Wahr ist, PRO NRW hat noch niemals in seiner Parteigeschichte zur Gewalt gegen Ausländer oder Migranten aufgerufen, noch ist jemals Gewalt von PRO NRW ausgegangen. Wir nehmen uns aber die Freiheit, gegen politische Zustände, die wir für verbesserungswürdig halten, unsere Meinung öffentlich zu äußern.

Diese Resolution, die in der Sache durchaus unterstützenswert ist, aber in ihrer Stoßrichtung gegen PRO NRW missbraucht wird, kann man nur als Aufruf zur geistigen Brandstiftung werten.

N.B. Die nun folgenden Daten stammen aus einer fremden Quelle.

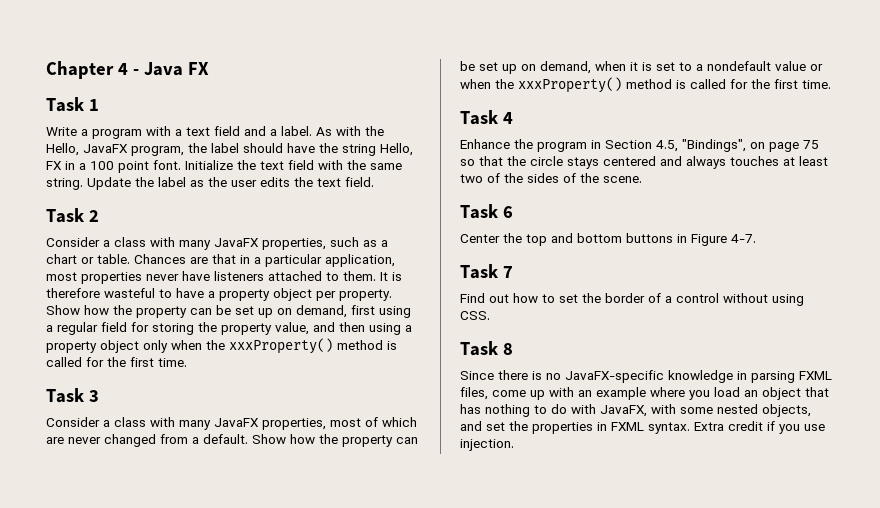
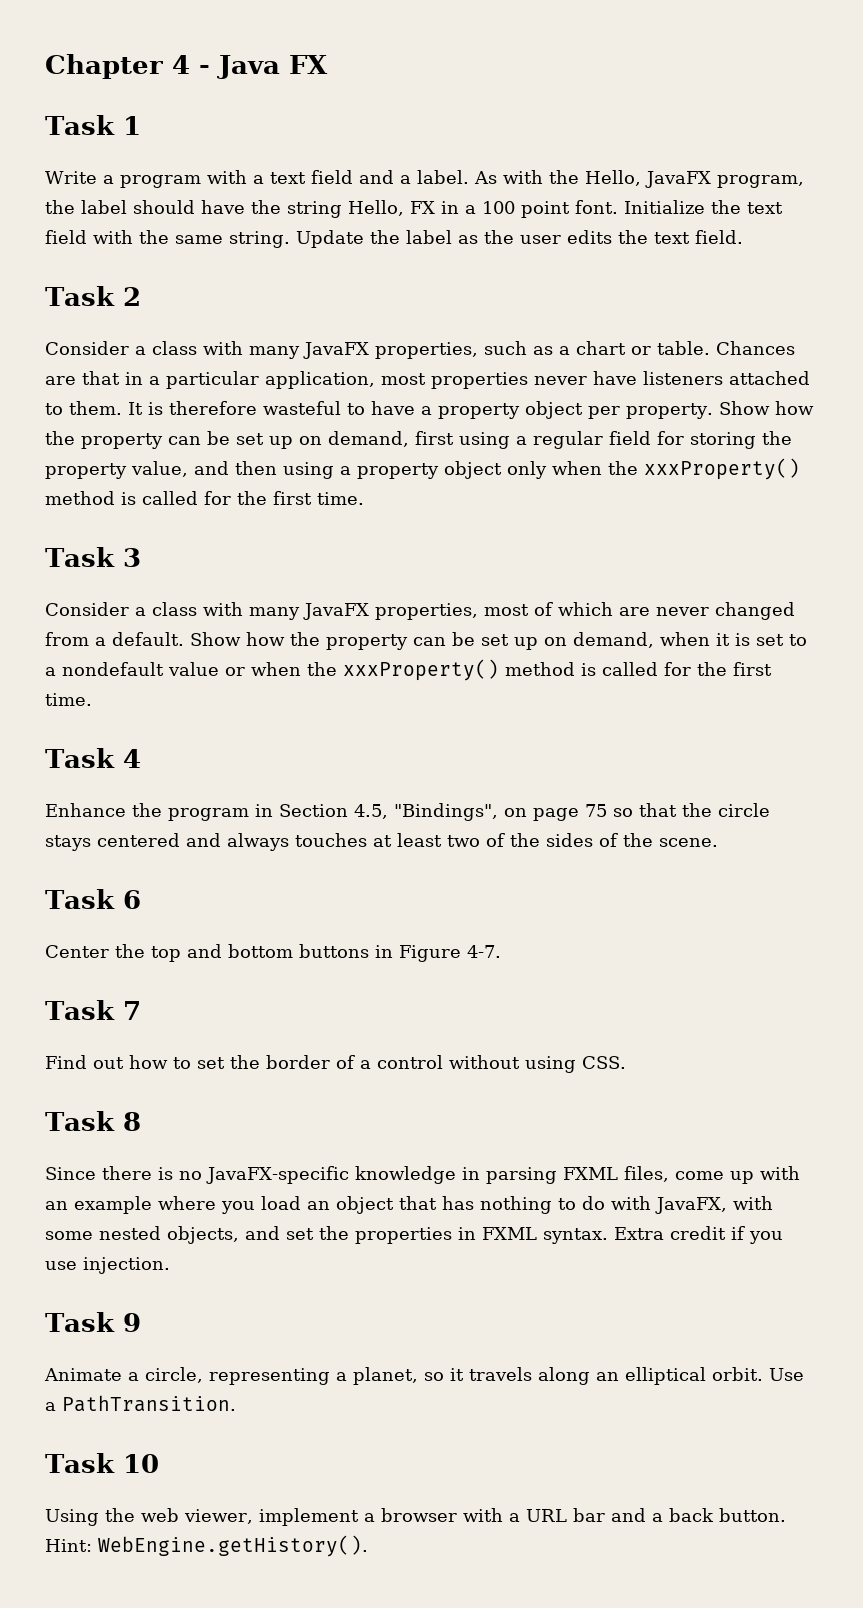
(514, 445) none -> [45,1312,141,1332] [44,1367,804,1385] [45,1395,236,1412] [45,1453,159,1473] [45,1508,786,1526] [45,1535,368,1557] // Task 9 // Animate a circle, representing a planet, so it travels along an elliptical orbit. Use a PathTransition. // Task 10 // Using the web viewer, implement a browser with a URL bar and a back button. Hint: WebEngine.getHistory().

Somit zeigen einmal mehr „selbsternannte Demokraten“ und angebliche Tugendwächter der politischen Korrektheit ihre wahre Gesinnung. Patrioten, die mit freiheitlich demokratischen Mitteln für die Werte und Freiheit ihrer Heimat eintreten, sind kein Freiwild, das auch noch die unbotmäßigen Beleidigungen politischer Andersdenkender hinnehmen muss. Allein der Satz “Vorfeldorganisationen des rechten Terrors wie NPD, PRO NRW“  ist mit Bezug auf PRO NRW öffentlich nicht mehr heilbar und erfordert bei einer tatsächlichen Veröffentlichung juristische Schritte des Vorstandes der PRO NRW Bewegung. Wenn ausgerechnet Vertreter der LinksPartei und der Grünen sich öffentlich für eine solche Resolution einsetzen, nicht im überwiegenden Interesse der Migranten, sondern im kalten Kalkül zum eigenen politischen Nutzen, dann sagen wir von der PRO NRW, dies ist nicht unser Politikstil – wir ziehen eine sachliche Argumentation und Auseinandersetzung in jeder Fragestellung der Politik vor.

Daher der Appell an Recklinghäuser Bürgerinnen und Bürger:

Wählen Sie zukünftig PRO NRW – gemeinsam sind wir stark!